| DIRECTIONS |
In the records that follow, find each line with the word "none" and copy it.
--------
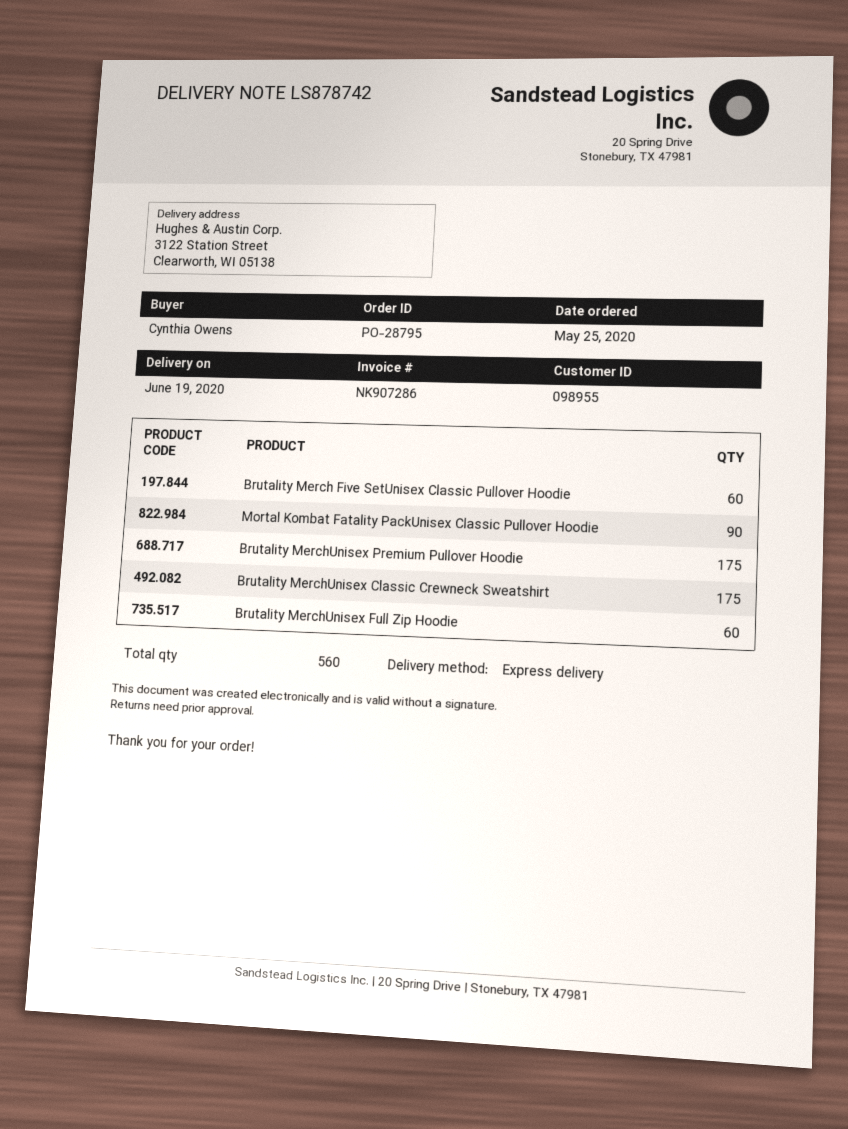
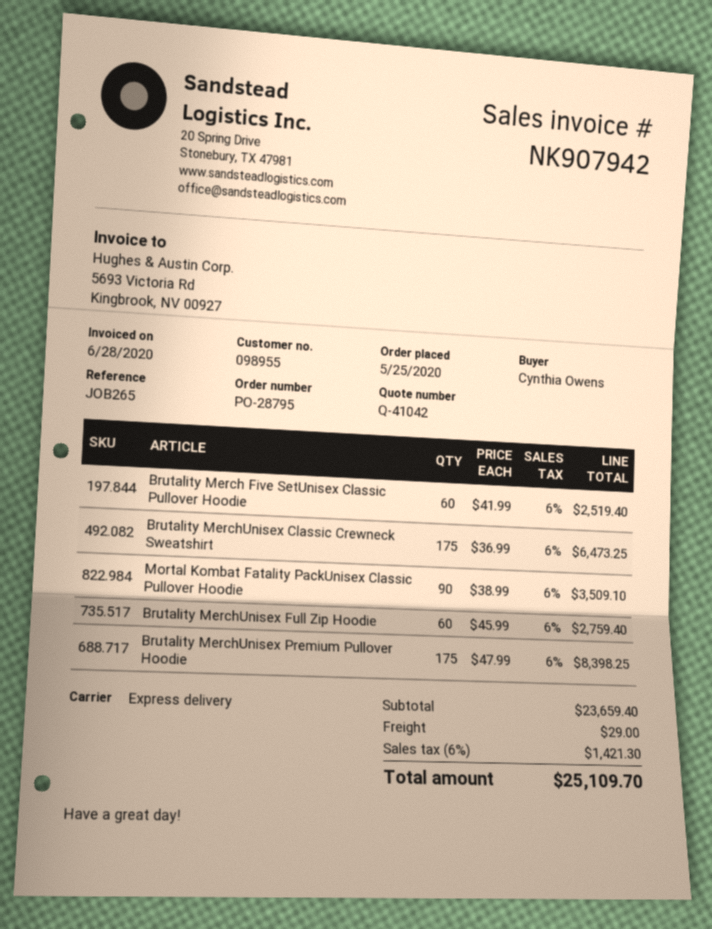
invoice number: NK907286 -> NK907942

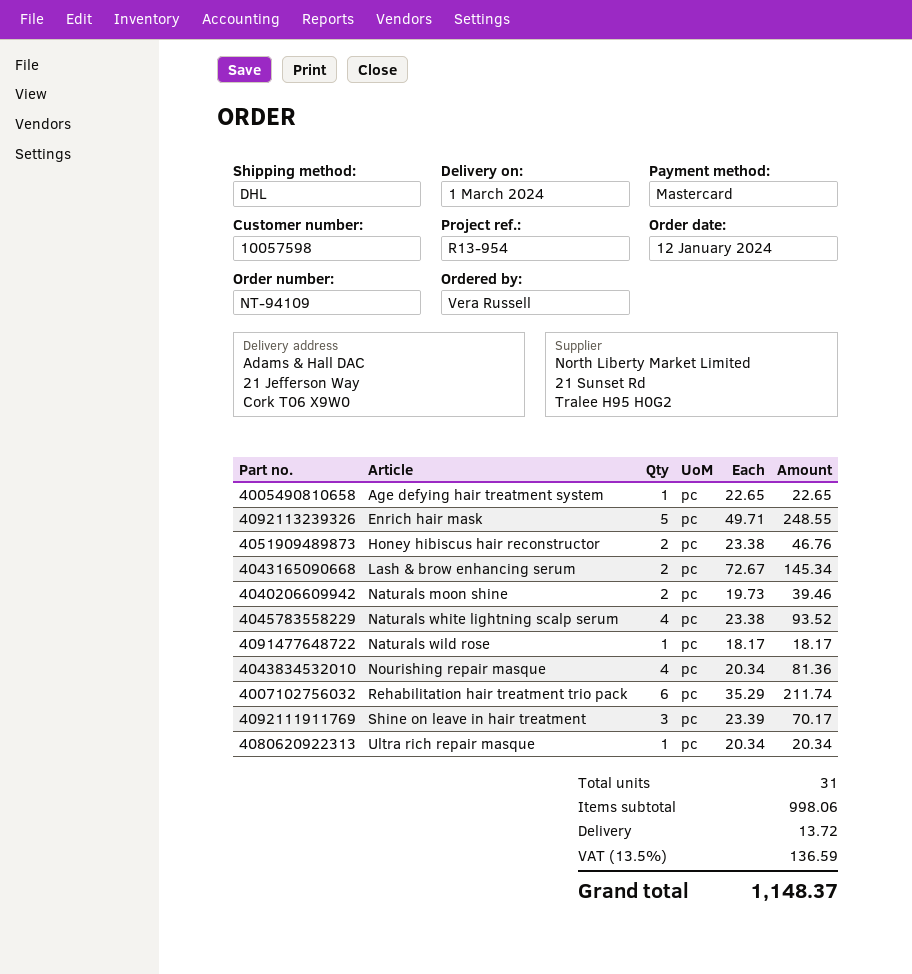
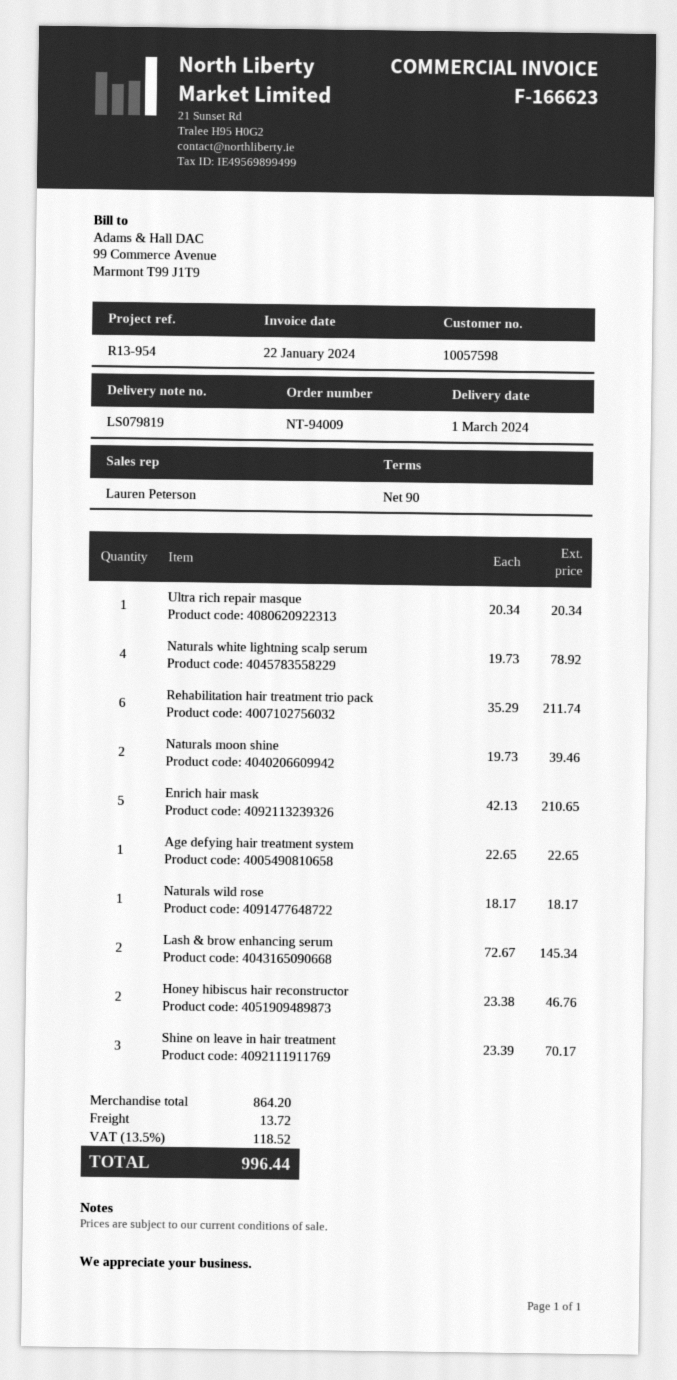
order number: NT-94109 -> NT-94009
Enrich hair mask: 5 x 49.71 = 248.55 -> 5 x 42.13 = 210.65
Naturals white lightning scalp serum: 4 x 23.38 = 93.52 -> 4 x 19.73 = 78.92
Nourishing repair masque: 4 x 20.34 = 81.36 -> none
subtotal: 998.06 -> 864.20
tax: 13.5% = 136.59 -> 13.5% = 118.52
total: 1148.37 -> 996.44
--------
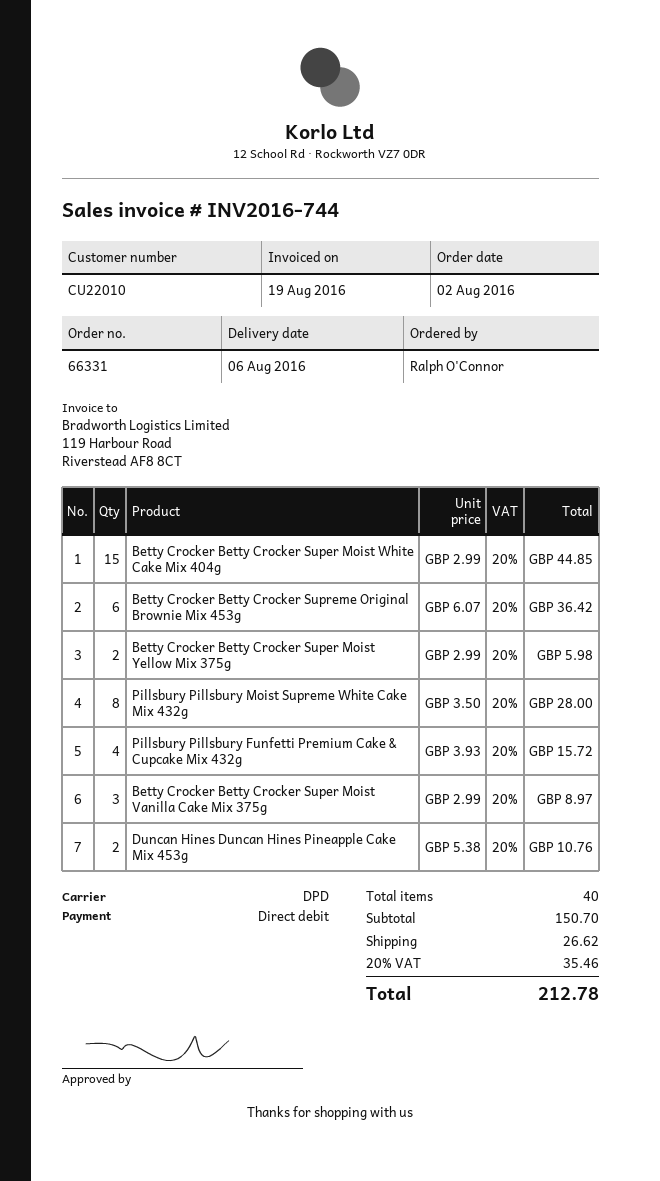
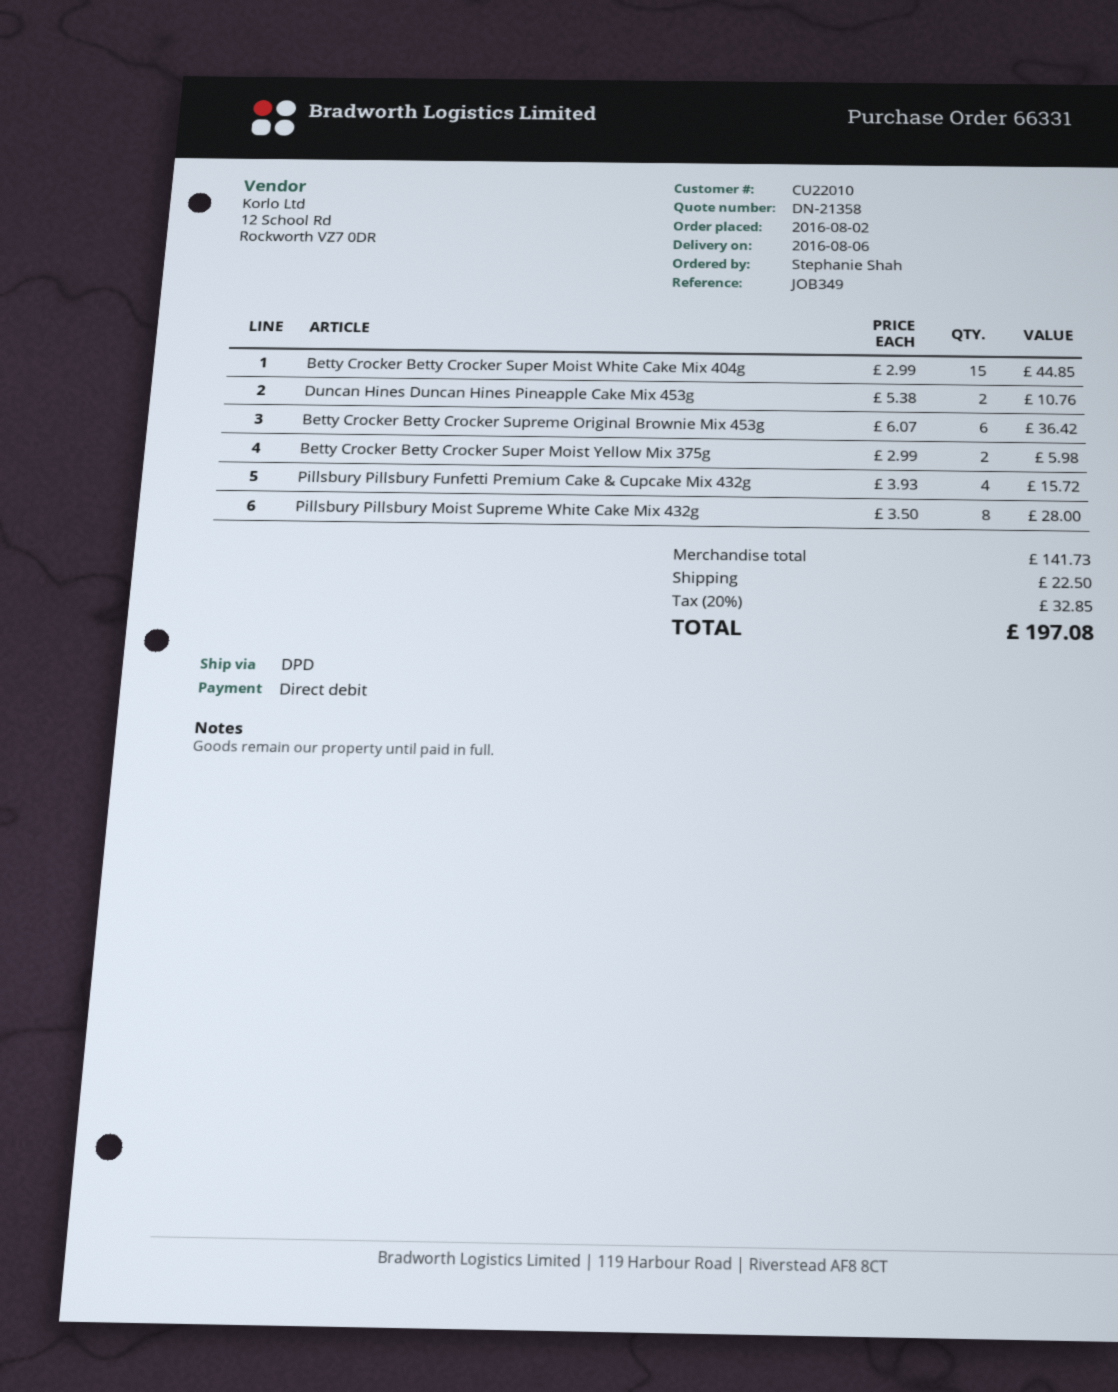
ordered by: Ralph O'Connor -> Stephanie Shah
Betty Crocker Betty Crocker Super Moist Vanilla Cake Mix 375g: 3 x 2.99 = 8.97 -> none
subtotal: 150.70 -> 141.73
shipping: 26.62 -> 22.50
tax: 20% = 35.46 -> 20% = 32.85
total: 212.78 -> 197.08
--------
| EXERCISE ANSWER |
Nourishing repair masque: 4 x 20.34 = 81.36 -> none
Betty Crocker Betty Crocker Super Moist Vanilla Cake Mix 375g: 3 x 2.99 = 8.97 -> none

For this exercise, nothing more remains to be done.